The data are to be restated in full, exactly as presented.

Itemized modification records:
+++++

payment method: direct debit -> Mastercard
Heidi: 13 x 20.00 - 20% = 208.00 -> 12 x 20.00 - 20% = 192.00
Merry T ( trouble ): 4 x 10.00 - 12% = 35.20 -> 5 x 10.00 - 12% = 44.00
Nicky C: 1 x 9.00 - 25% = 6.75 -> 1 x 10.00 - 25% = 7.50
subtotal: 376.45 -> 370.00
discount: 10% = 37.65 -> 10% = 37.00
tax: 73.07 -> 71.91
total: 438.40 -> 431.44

+++++

Answer:
payment method: direct debit -> Mastercard
Heidi: 13 x 20.00 - 20% = 208.00 -> 12 x 20.00 - 20% = 192.00
Merry T ( trouble ): 4 x 10.00 - 12% = 35.20 -> 5 x 10.00 - 12% = 44.00
Nicky C: 1 x 9.00 - 25% = 6.75 -> 1 x 10.00 - 25% = 7.50
subtotal: 376.45 -> 370.00
discount: 10% = 37.65 -> 10% = 37.00
tax: 73.07 -> 71.91
total: 438.40 -> 431.44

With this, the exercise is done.